La succession de Giorgio Armani se précise progressivement, mais la cession d’une première participation dans le groupe pourrait prendre plus de temps que prévu. Décédé le 4 septembre 2025 à l’âge de 91 ans, le créateur italien avait organisé les grandes lignes de la transmission de son entreprise dans son testament. Celui-ci prévoit notamment la cession d’une participation initiale de 15 % du capital dans les 18 mois suivant son décès, soit une échéance située autour de mars 2027.
Selon les dernières informations, cette échéance ne serait toutefois pas juridiquement contraignante. La Fondation Giorgio Armani, qui joue un rôle central dans la succession, pourrait ainsi privilégier les conditions de la transaction plutôt que le respect strict du calendrier prévu dans le testament. Le processus de cession reste à ce stade à ses débuts. Irving Bellotti, banquier chez Rothschild & Co et administrateur de la Fondation Giorgio Armani, aurait indiqué en avril que les travaux préparatoires commenceraient en 2026, mais que la transaction pourrait ne pas être finalisée avant 2027, compte tenu de sa complexité.
Le testament de Giorgio Armani désigne trois groupes comme acquéreurs prioritaires pour cette première participation : LVMH, L’Oréal et EssilorLuxottica. Ces entreprises entretiennent déjà des liens avec la maison italienne. L’Oréal est notamment partenaire d’Armani dans les parfums et les produits de beauté. EssilorLuxottica travaille avec la marque dans le secteur de la lunetterie. LVMH, de son côté, a déjà manifesté par le passé son intérêt pour la maison italienne. La Fondation Armani entend néanmoins conserver une marge de négociation afin d’évaluer les différentes options et les conditions proposées. Le choix du futur partenaire ne devrait donc pas seulement dépendre de sa capacité financière, mais également de son adéquation avec les orientations définies pour l’avenir du groupe.

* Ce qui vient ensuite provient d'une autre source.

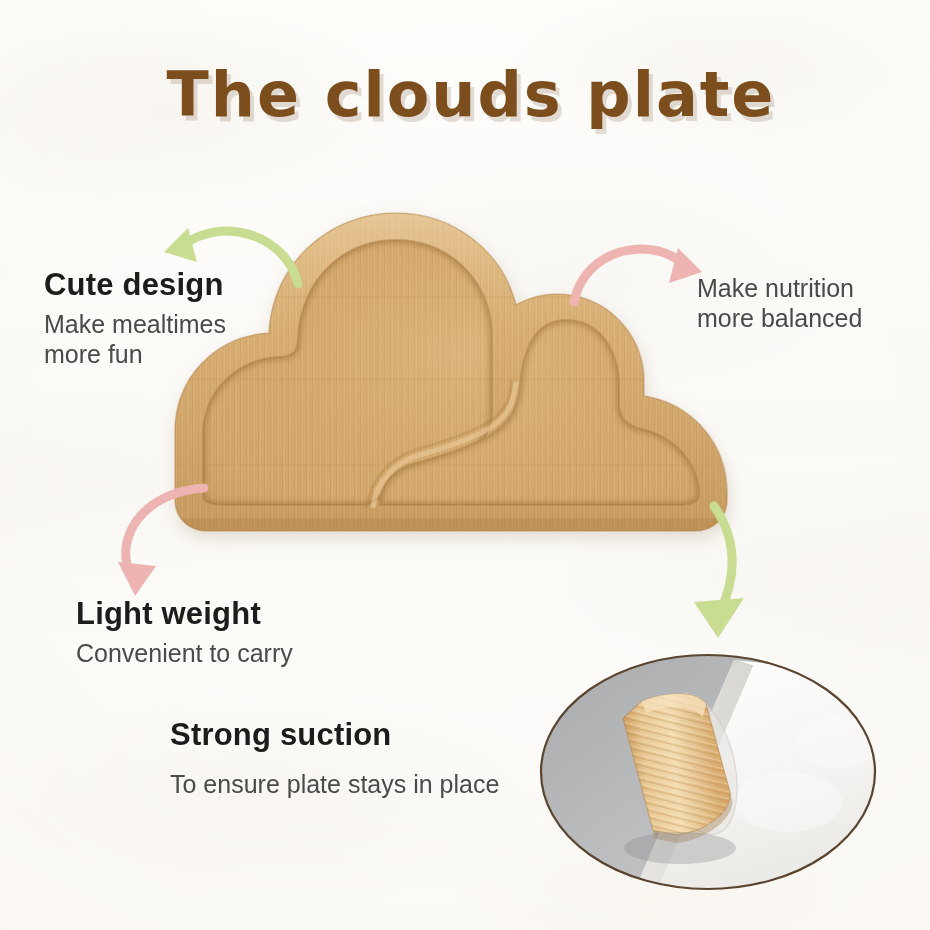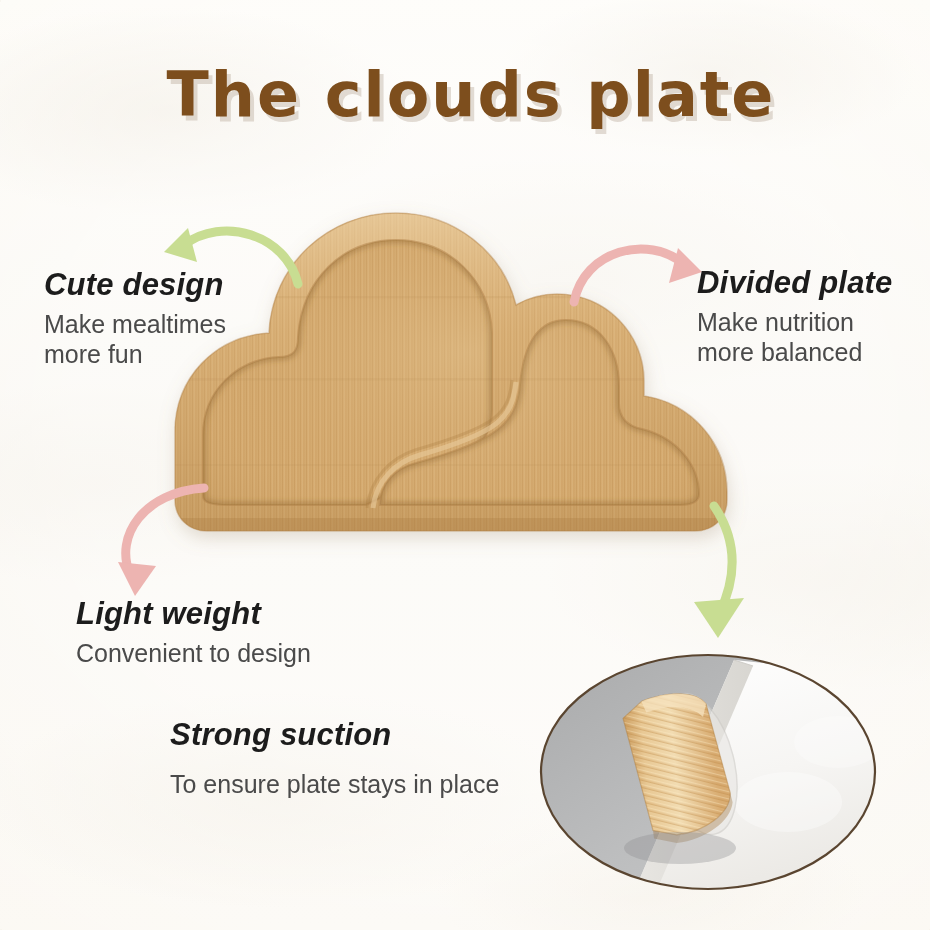--- a/index.html
+++ b/index.html
@@ -66,7 +66,6 @@
     letter-spacing: .2px;
     line-height: 1.1;
     white-space: nowrap;
-    font-style: italic;
   }
   .c-sub {
     font-family: "Liberation Sans", sans-serif;

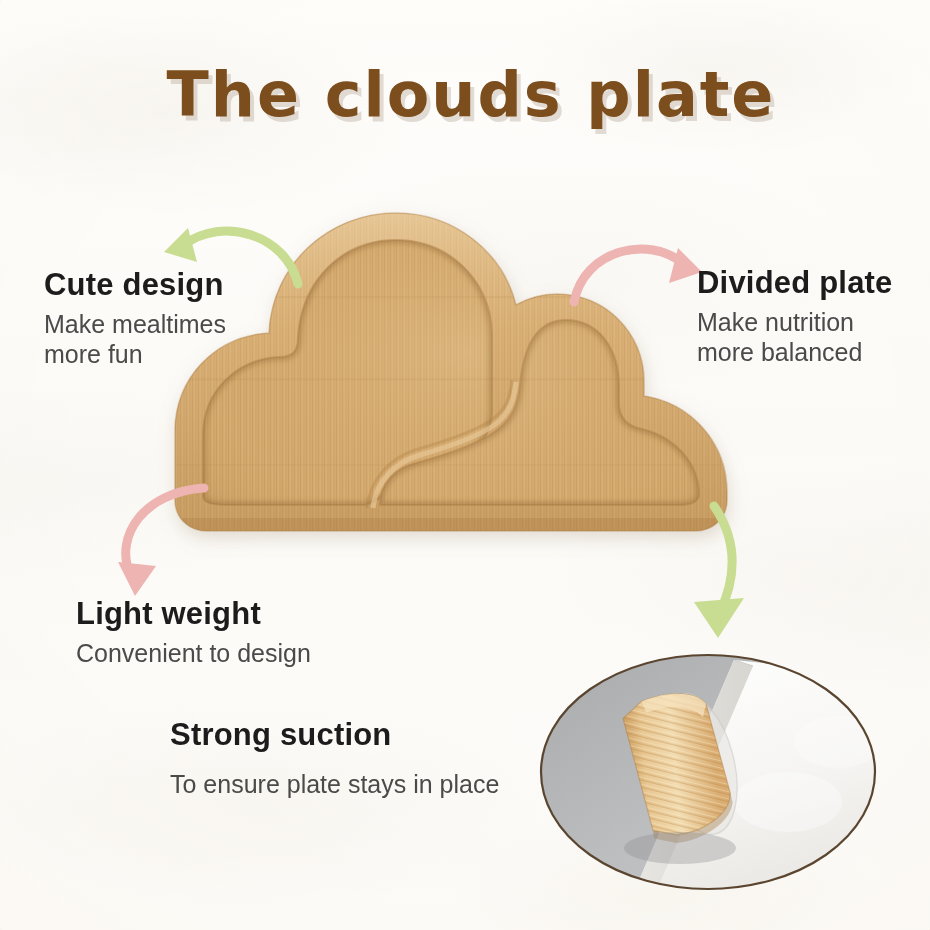--- a/index.html
+++ b/index.html
@@ -375,7 +375,6 @@
   </div>
 
   <div class="callout" id="co-divided">
-    <div class="c-head">Divided plate</div>
     <div class="c-sub">Make nutrition
 more balanced</div>
   </div>

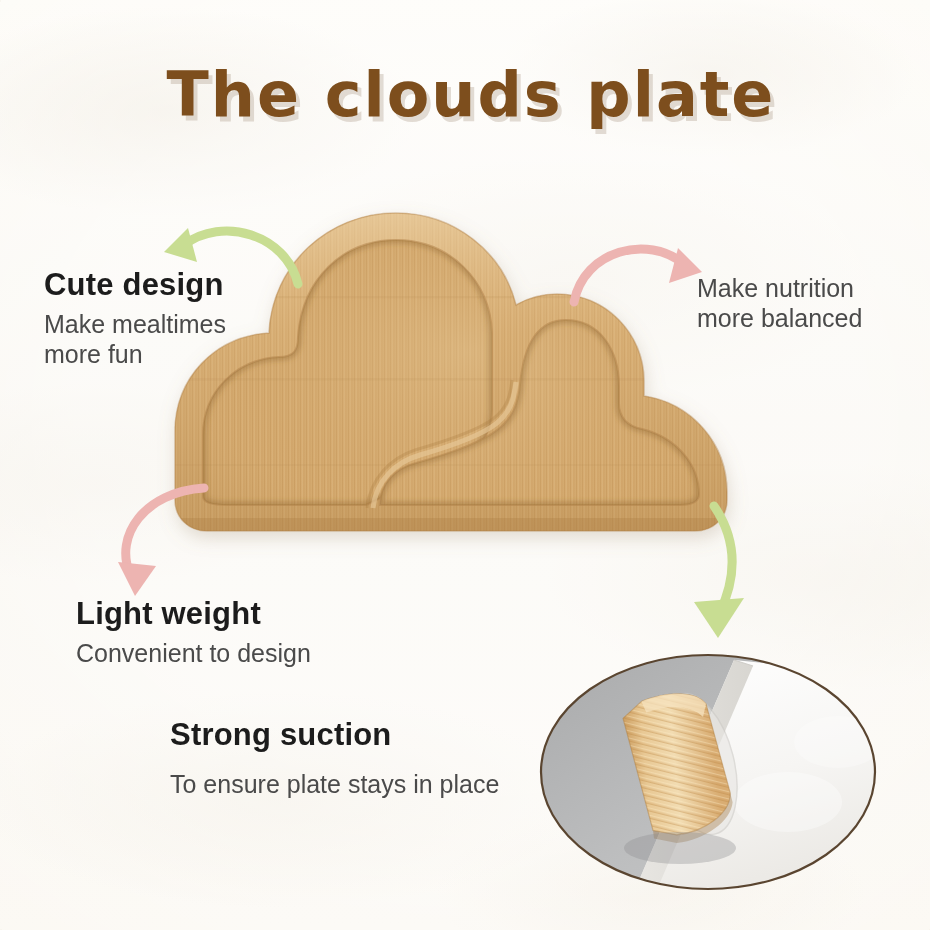--- a/index.html
+++ b/index.html
@@ -381,7 +381,7 @@
 
   <div class="callout" id="co-light">
     <div class="c-head">Light weight</div>
-    <div class="c-sub">Convenient to design</div>
+    <div class="c-sub">Convenient to carry</div>
   </div>
 
   <div class="callout" id="co-suction">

Une autre possibilité reste par ailleurs envisagée : une introduction en Bourse. Cette solution permettrait de préserver la gestion de l’entreprise entre les mains de la famille et de ses dirigeants actuels, sous la supervision stratégique de la fondation. La réflexion sur l’avenir de la maison intervient dans un contexte économique moins favorable. Selon les informations rapportées par Corriere della Sera, le directeur général d’Armani, Giuseppe Marsocci, a indiqué au conseil d’administration de la fondation qu’au cours des deux premiers mois de 2026, le chiffre d’affaires net du groupe avait diminué de 7,5 % à taux de change courants et de 3,9 % à taux de change constants par rapport à la même période de l’année précédente. Le groupe a également engagé des mesures de réduction de ses coûts d’exploitation, pour un montant annoncé de 25 millions d’euros.
Sans enfant, Giorgio Armani avait prévu une transmission impliquant plusieurs membres de sa famille, notamment ses nièces Silvana et Roberta Armani ainsi que son neveu Andrea Camerana. La Fondation Giorgio Armani doit également jouer un rôle important dans la préservation des orientations stratégiques de la maison. La cession des 15 % ne constituerait que la première étape du dispositif. Le testament prévoit qu’une participation supplémentaire puisse être transférée au même acquéreur au cours des trois à cinq années suivantes, jusqu’à atteindre potentiellement 54,9 % du capital. L’enjeu dépasse donc la seule première transaction. Il s’agit de déterminer la structure de contrôle et le modèle de gouvernance qui permettront à Armani de poursuivre son activité après la disparition de son fondateur, tout en préservant l’identité d’une maison longtemps construite autour de son indépendance.